The best starting point I found is this year old whitepaper [PDF warning]. They’re using slightly odd terminology, the important bits are LCU = Latency Compute Unit = Conventional MIMD CPU Core, TCU = Throughput Compute Unit = Accelerator, typically SIMD-engine-ish like a GPU, HSAIL = HSA Intermediate Language = IR that can be compiled at install/run time to accelerator’s ISAs. The hardware-side implementation details are nowhere to be found, but there are a lot of seriously exciting model-affecting things detailed on the software side. The general model, with things broken into grid, work group, work item, wavefront is FAR more sane than most of the parallel schemes (I’m thinking specifically of the awful CUDA nomenclature). Internally, the exciting stuff includes requiring a limited sort of preemption on the accelerators, a relaxed consistency model across memory shared over a whole system (nice thread-like shared memory), an intermediate low level language/VM for portability, and assurances about barrier capability in the TCU. The actual objects are basically FAT ELFs with a complete copy of the program for the LCU, plus the HSAIL representation for the parts that can be shipped to TCUs. I’m pleased that there seems to be a clever run-time that does a bunch of platform enumeration and controls where parts run in a rule-automated-but-overrideable way.
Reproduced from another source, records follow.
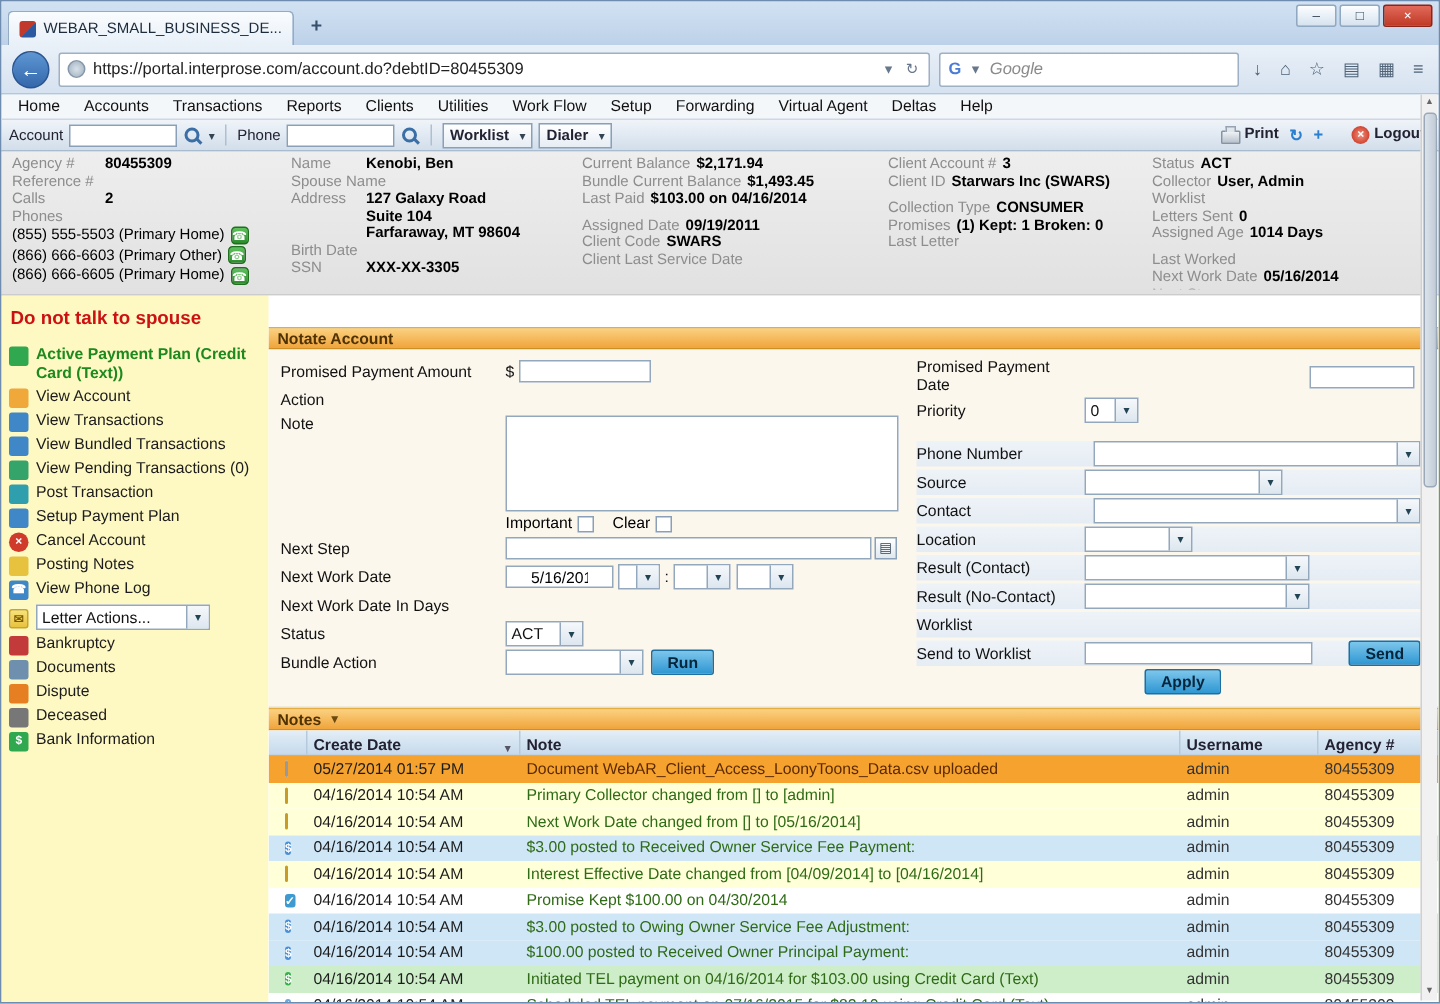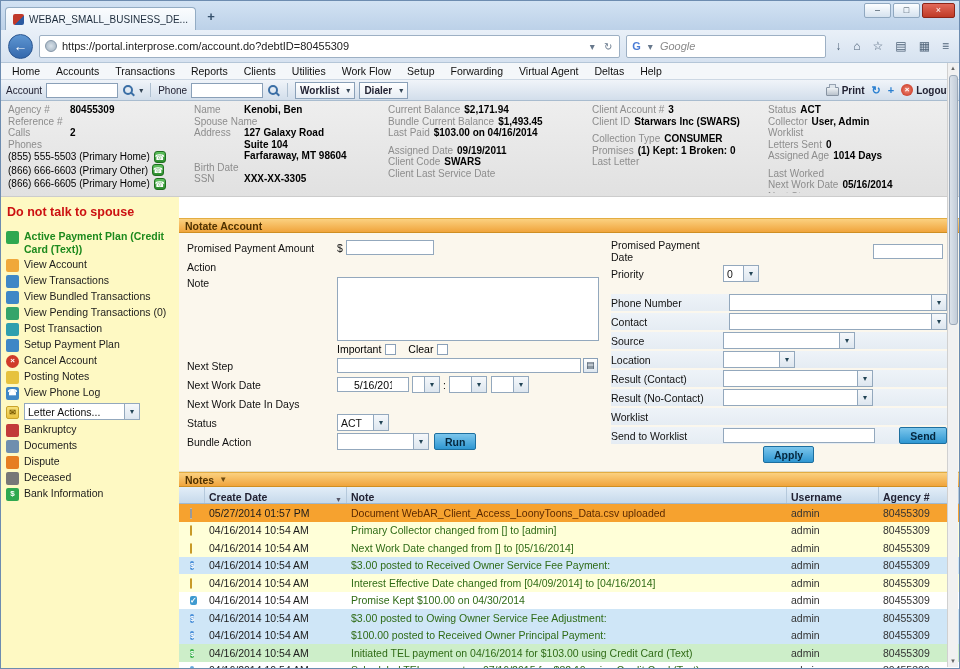"Print" .iconbtn { align-items: center -> flex-start; margin-left: none -> 12px }
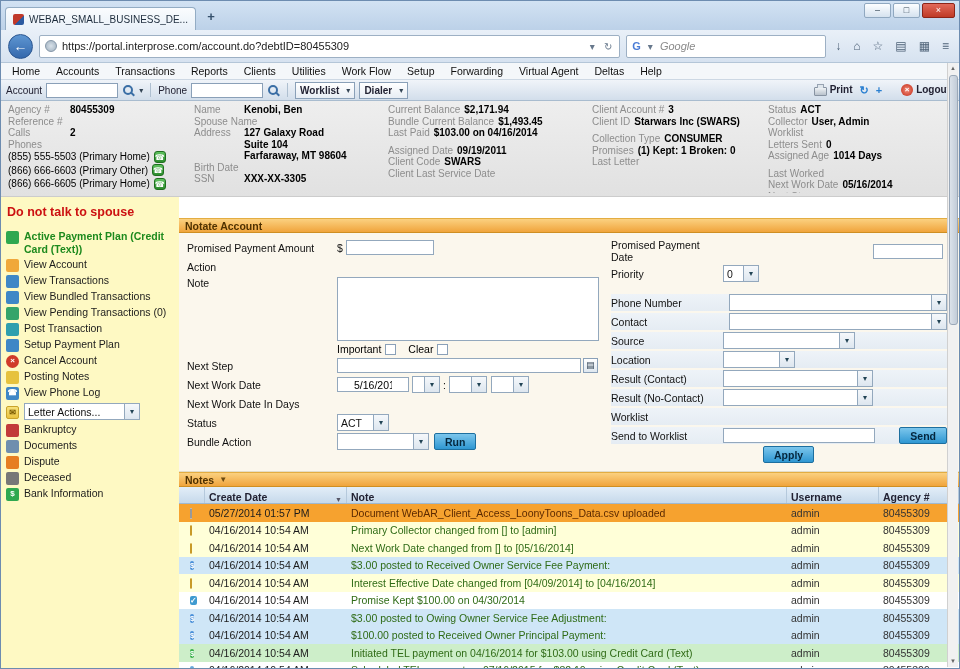"Contact" div.frow { order: before "Source" -> after "Source" }
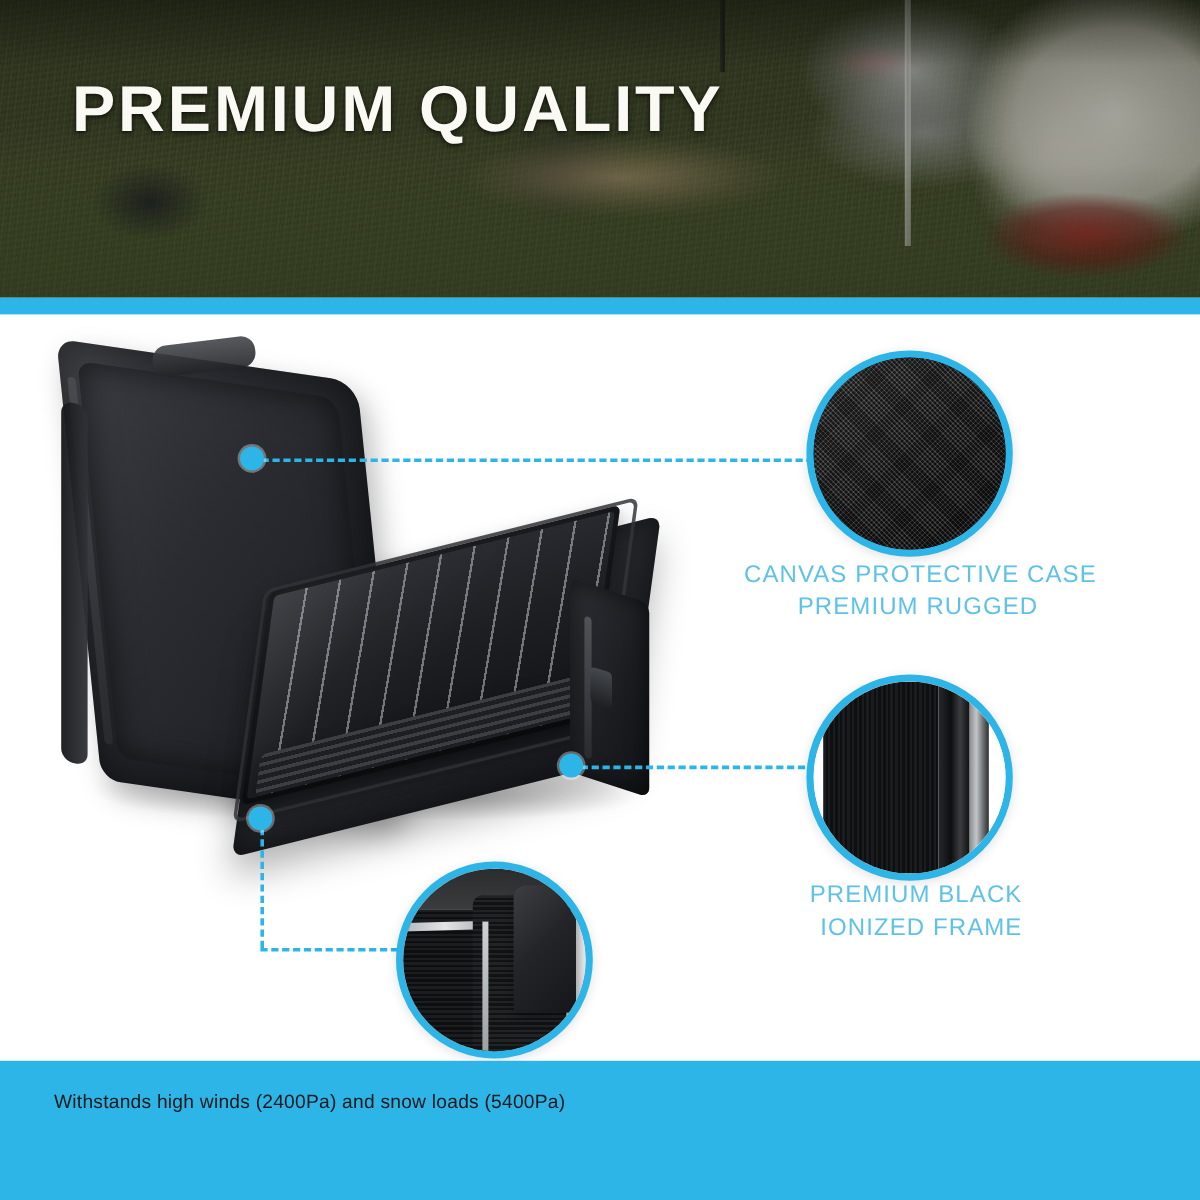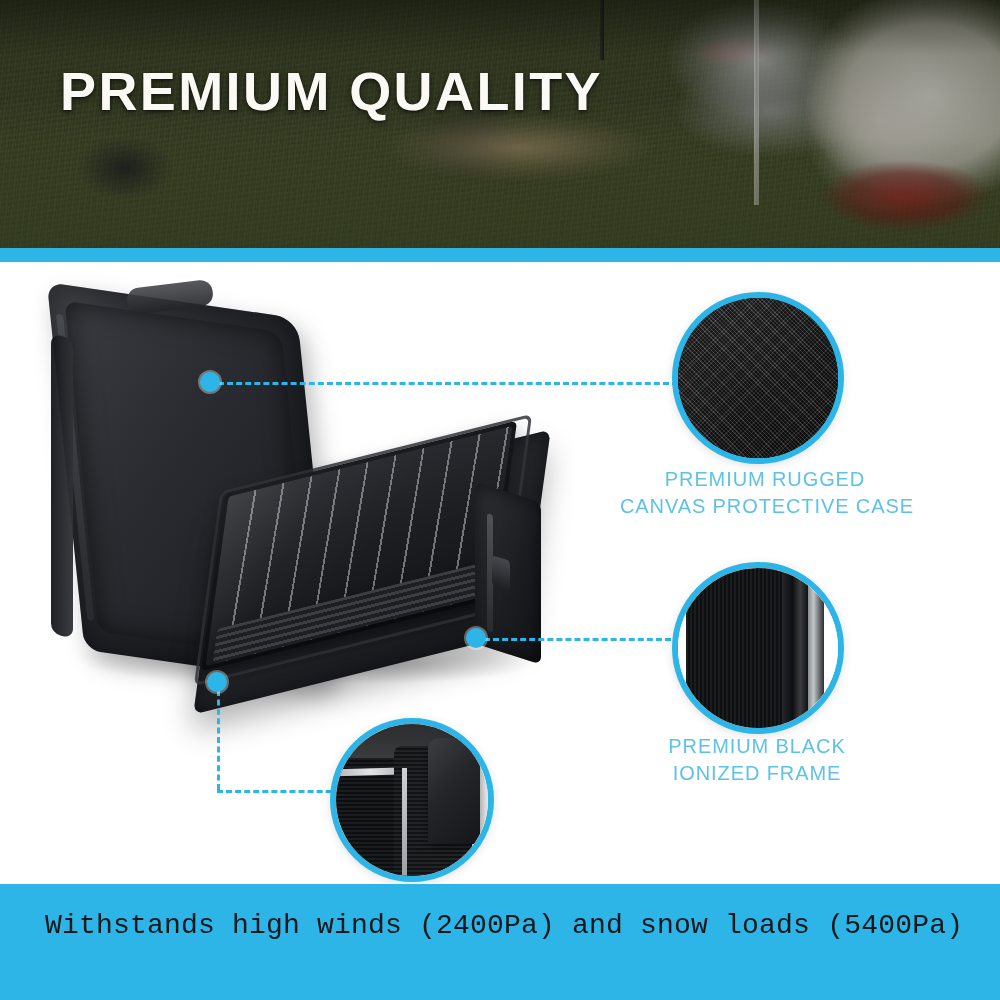"PREMIUM RUGGED" div { order: before "CANVAS PROTECTIVE CASE" -> after "CANVAS PROTECTIVE CASE" }
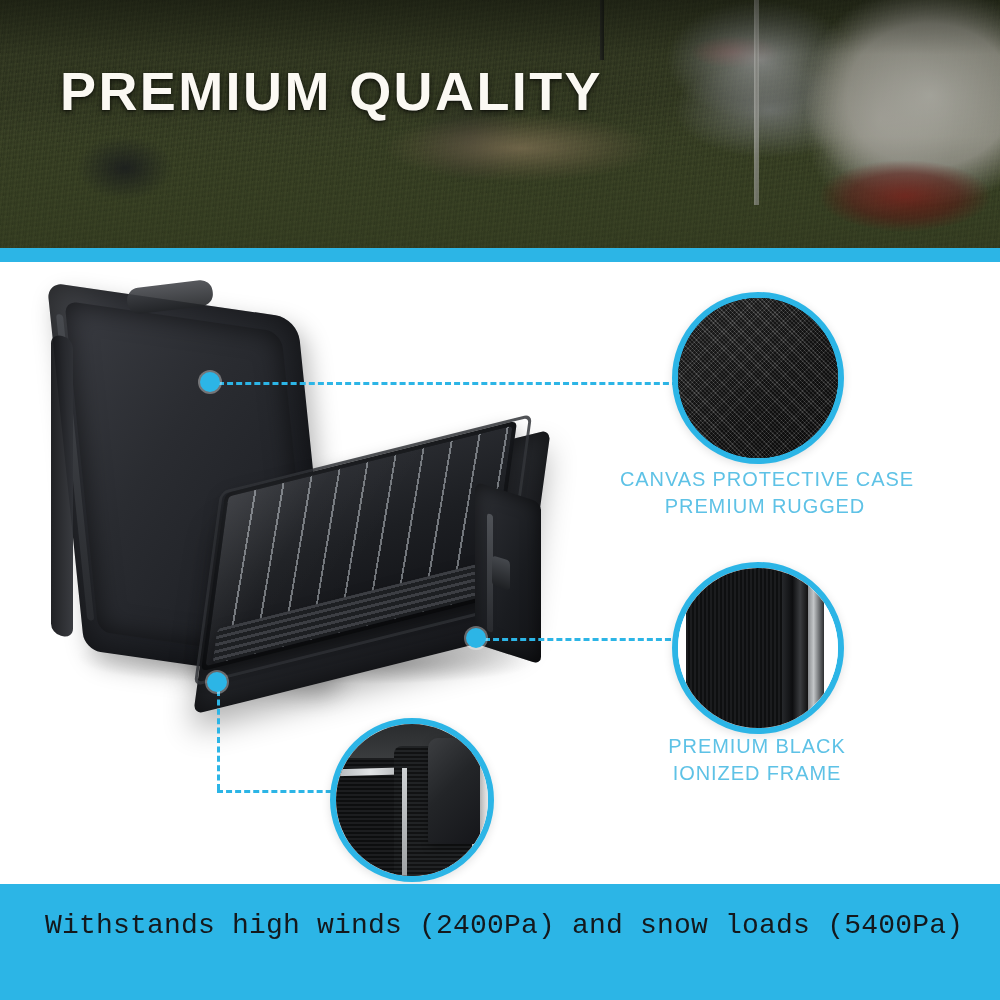"PREMIUM BLACK" .lbl-frame { text-align: center -> right }
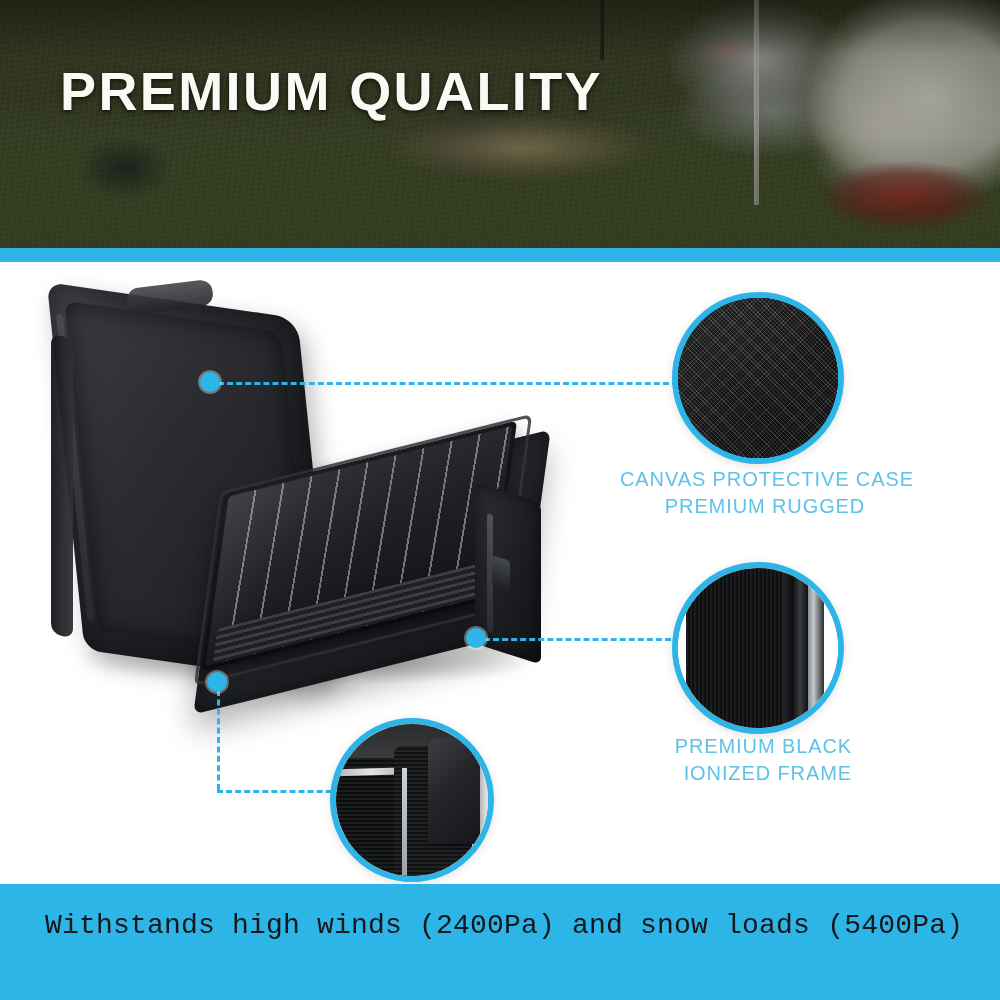"Withstands high winds (2400Pa) and" .banner-text { font-family: Liberation Mono, monospace -> Liberation Sans, sans-serif; font-size: 28px -> 16px }
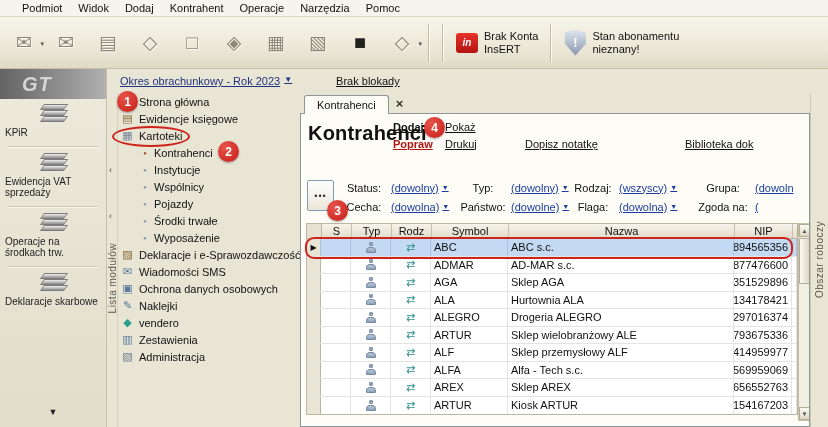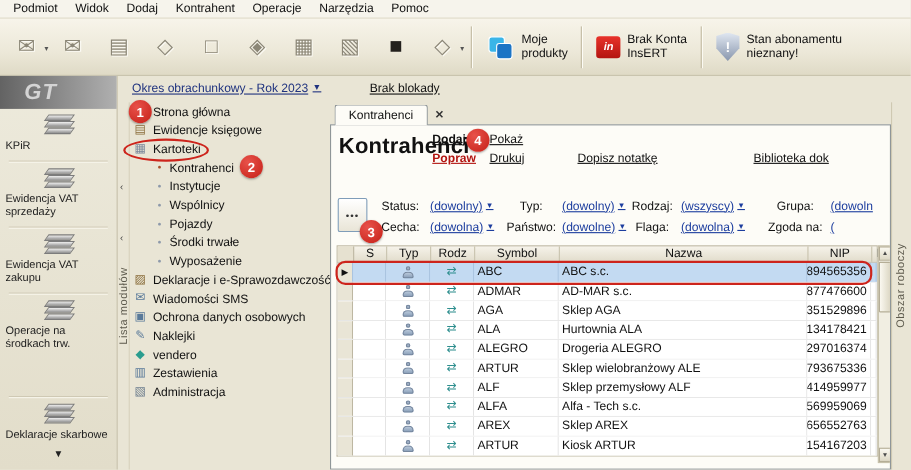"Podmiot" .menubar { padding-left: 4px -> 14px }
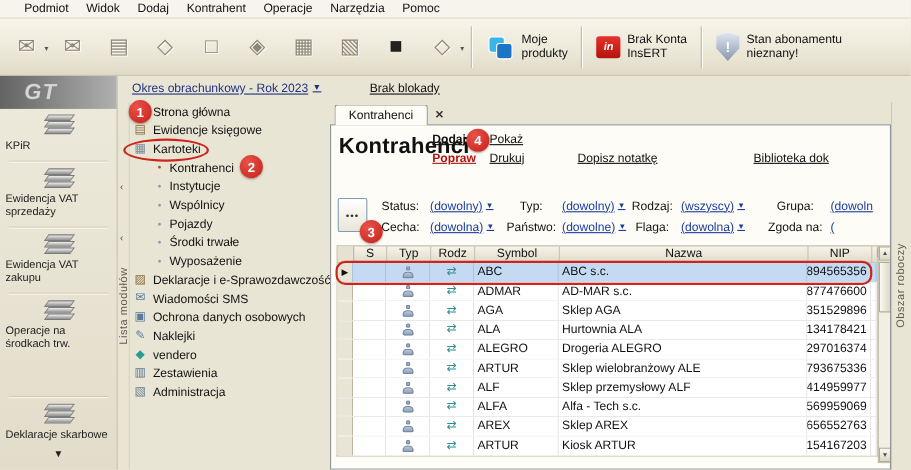"Moje" div.tb-btn { html: <div> <span></span> <span> <span>Moje</span> <span>produkty</span> </span> </div> -> none }
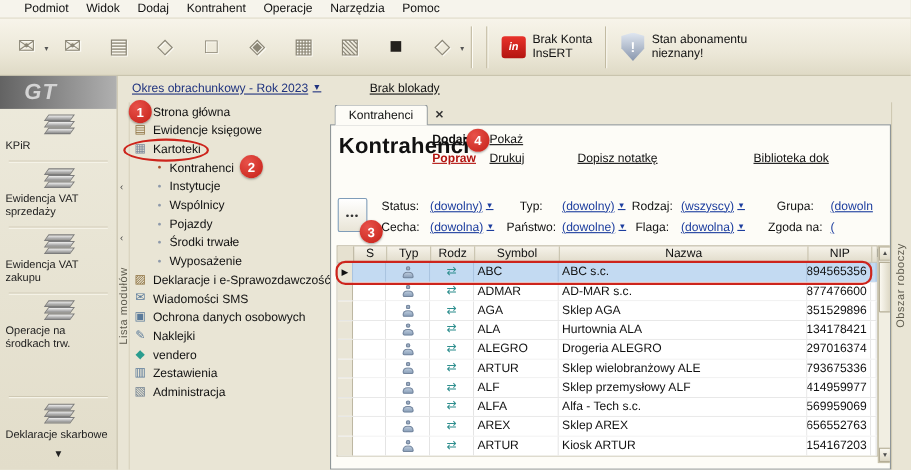"Ewidencja VAT zakupu" div.module { html: <div> <div></div> <div> <i></i> <i></i> <i></i> </div> <div>Ewidencja VAT zakupu</div> </div> -> none }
I had some folks at SC tell me they’d try to get me a more implementation-focused whitepaper on the hardware side at AMD but they weren’t sure if/when details would be clear for distribution. On the software side, the details are in a published draft of the ISA/Model/Compiler Writer’s Guide that I browsed around in a bit and found very enlightening. The reference tool-chain seems to be mostly built on LLVM and OpenCL.
I have some other SC-related thoughts to share, but I want to get them a little bit more refined (and decide which are for public consumption) before I post.